====== RECORDS FOR PROCESSING

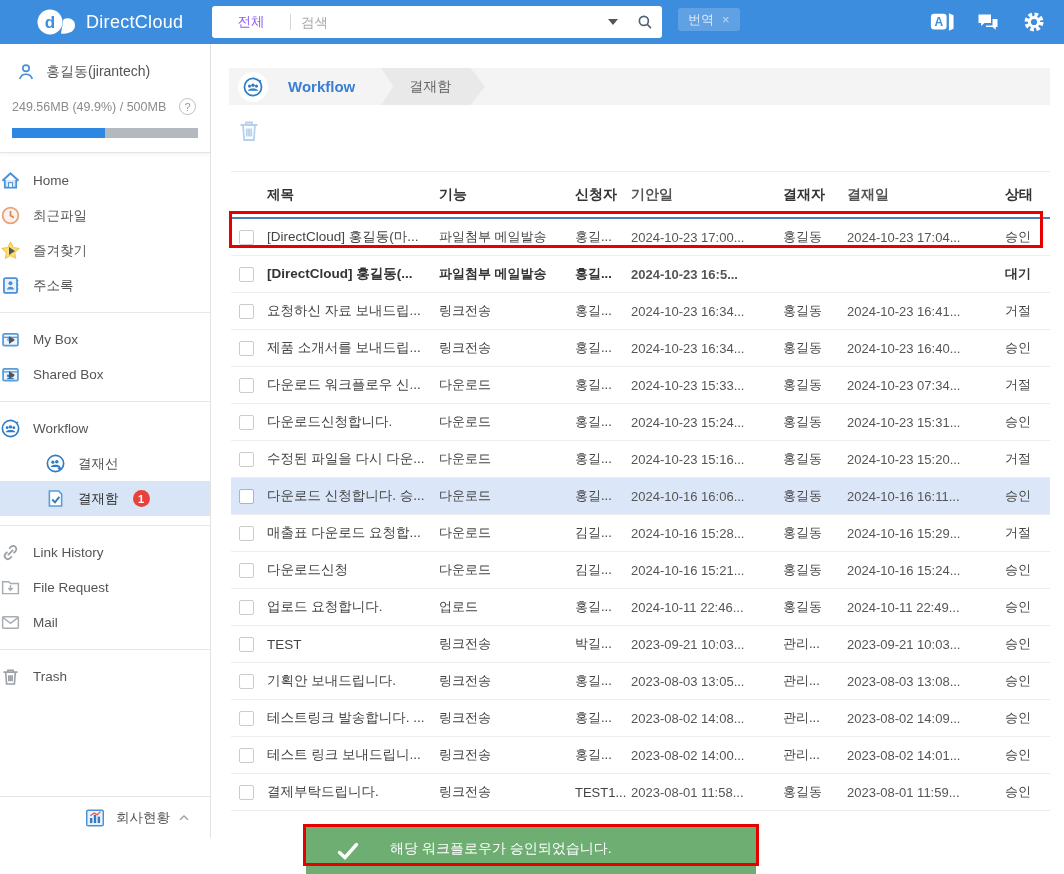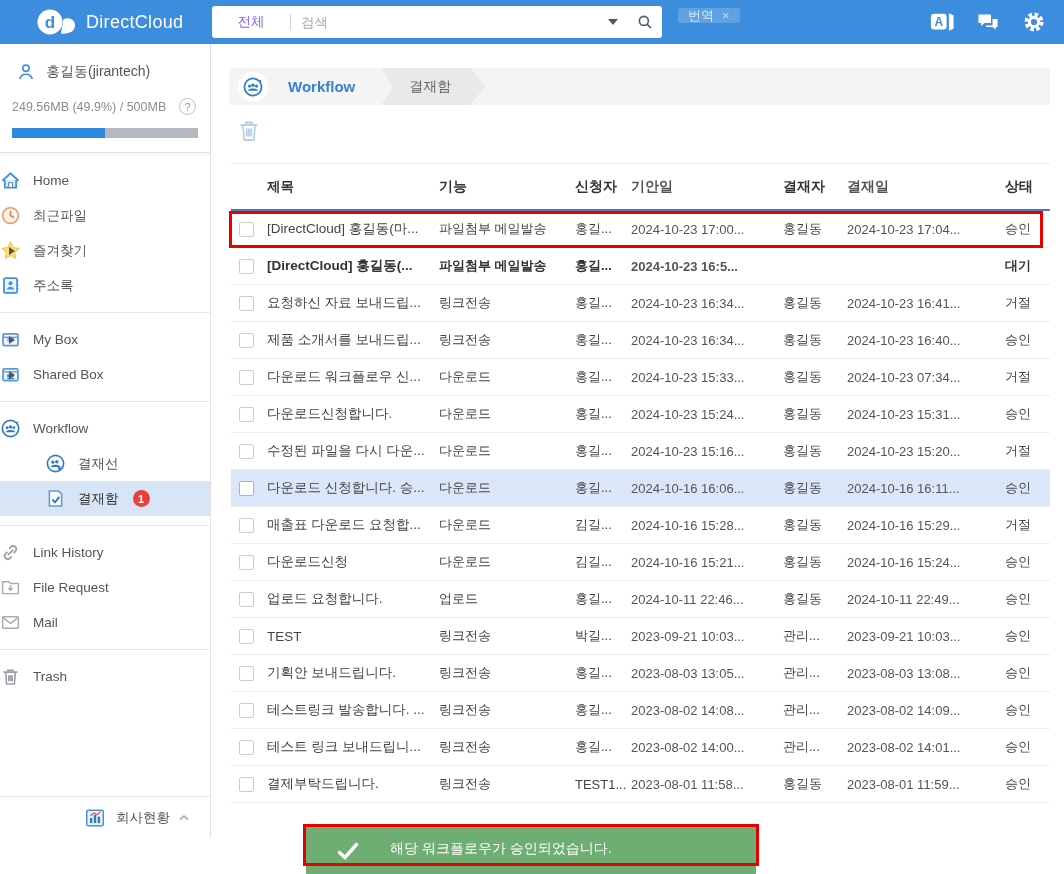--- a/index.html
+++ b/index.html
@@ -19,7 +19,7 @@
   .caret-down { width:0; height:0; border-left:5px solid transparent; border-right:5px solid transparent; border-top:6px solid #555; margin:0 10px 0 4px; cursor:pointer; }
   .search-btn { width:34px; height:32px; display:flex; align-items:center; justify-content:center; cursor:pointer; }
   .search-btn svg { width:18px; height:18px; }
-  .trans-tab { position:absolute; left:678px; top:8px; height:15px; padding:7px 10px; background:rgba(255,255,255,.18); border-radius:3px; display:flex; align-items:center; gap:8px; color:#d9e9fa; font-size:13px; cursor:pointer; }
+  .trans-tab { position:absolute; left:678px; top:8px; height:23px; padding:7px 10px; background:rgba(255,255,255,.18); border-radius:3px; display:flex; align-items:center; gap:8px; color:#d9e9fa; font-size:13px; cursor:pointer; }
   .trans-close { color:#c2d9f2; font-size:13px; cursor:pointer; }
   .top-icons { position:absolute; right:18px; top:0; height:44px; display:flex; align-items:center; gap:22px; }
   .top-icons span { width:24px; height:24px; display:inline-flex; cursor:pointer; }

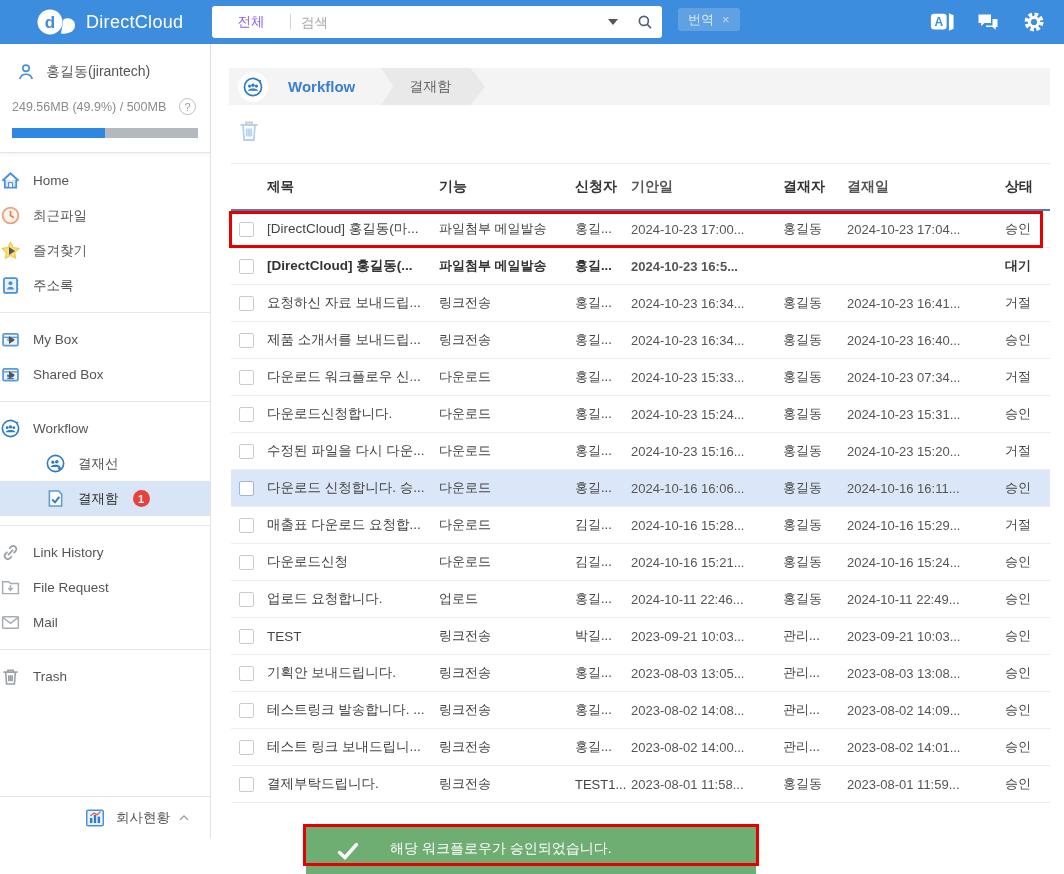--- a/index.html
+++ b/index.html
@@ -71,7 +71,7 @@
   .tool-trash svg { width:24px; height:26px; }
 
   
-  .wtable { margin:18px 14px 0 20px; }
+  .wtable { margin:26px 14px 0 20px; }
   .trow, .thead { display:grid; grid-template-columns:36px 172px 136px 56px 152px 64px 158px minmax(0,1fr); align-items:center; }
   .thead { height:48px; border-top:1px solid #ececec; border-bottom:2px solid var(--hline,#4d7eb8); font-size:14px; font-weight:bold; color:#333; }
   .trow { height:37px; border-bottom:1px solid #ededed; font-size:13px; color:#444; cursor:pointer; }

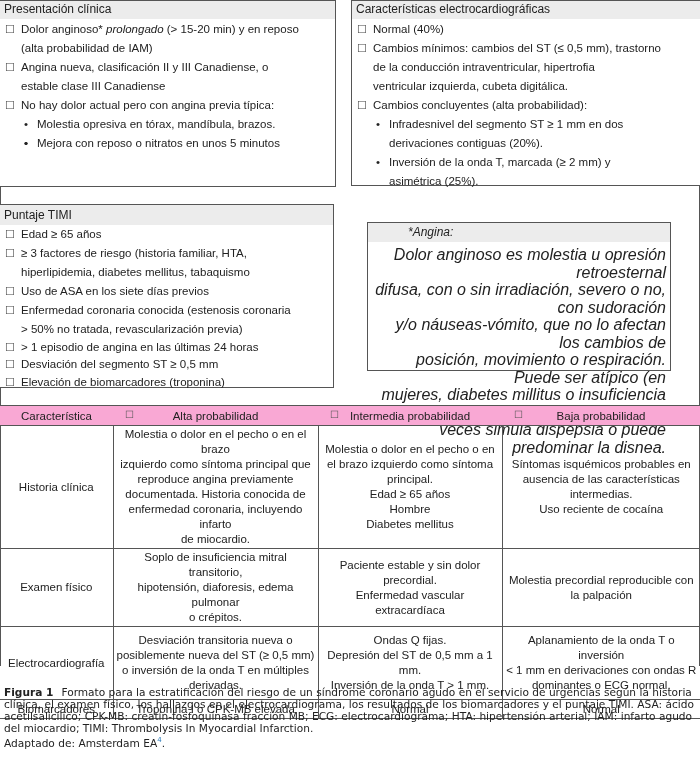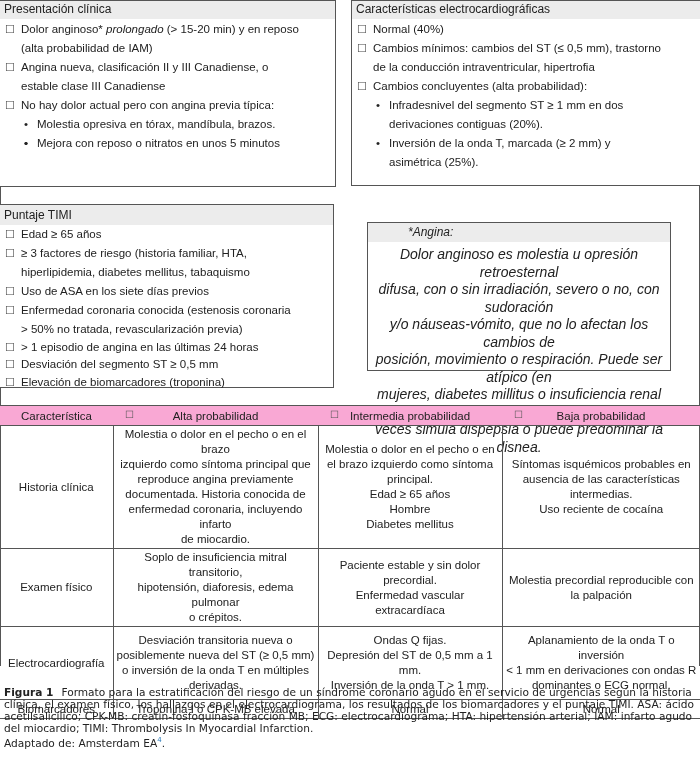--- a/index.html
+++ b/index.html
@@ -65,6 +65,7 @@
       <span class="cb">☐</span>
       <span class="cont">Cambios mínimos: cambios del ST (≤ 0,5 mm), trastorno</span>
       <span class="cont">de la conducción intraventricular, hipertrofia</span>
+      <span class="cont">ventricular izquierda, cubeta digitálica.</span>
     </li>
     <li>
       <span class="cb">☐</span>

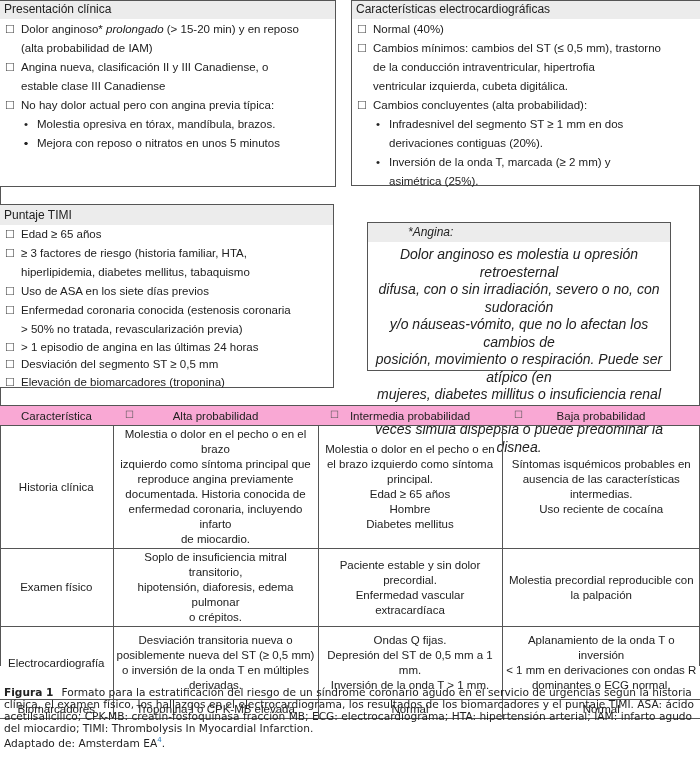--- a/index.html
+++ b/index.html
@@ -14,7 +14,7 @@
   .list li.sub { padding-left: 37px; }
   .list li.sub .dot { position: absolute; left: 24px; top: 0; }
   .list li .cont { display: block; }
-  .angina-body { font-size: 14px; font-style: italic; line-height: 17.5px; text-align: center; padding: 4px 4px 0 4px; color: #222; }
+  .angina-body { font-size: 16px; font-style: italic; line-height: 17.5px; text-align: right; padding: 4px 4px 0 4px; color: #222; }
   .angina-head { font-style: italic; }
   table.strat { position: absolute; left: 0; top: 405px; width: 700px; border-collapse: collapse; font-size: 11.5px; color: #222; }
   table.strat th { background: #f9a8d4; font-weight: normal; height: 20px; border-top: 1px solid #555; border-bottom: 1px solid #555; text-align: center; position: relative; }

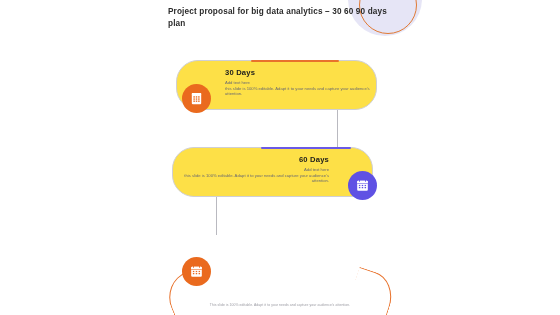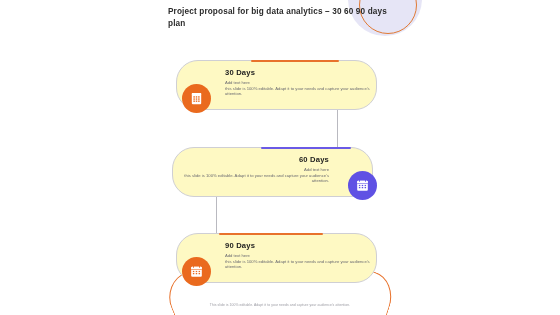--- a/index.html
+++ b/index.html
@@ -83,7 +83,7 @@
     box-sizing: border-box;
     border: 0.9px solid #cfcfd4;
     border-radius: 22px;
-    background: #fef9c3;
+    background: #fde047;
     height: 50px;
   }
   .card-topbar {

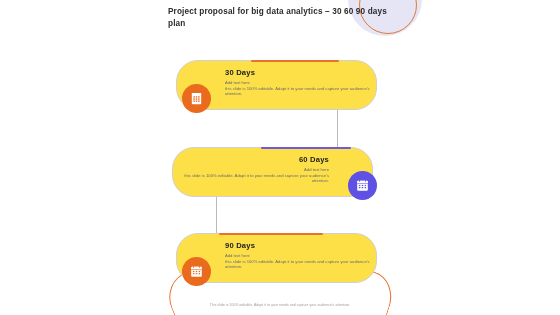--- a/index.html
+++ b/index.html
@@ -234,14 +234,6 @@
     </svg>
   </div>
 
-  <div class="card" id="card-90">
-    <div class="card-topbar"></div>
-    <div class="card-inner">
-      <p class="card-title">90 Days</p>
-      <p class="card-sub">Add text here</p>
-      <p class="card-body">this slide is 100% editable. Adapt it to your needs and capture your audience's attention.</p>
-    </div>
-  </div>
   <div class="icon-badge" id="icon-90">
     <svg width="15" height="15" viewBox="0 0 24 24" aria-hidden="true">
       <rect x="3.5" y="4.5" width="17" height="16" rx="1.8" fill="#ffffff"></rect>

============

**EXERCISE DIRECTIONS:** From the records above, repeat exactly the lines from the one with "absolute; left: 24px;" through the one with "14px; font-style: italic;", both included.

**ANSWER AREA:**
   .list li.sub .dot { position: absolute; left: 24px; top: 0; }
   .list li .cont { display: block; }
-  .angina-body { font-size: 14px; font-style: italic; line-height: 17.5px; text-align: center; padding: 4px 4px 0 4px; color: #222; }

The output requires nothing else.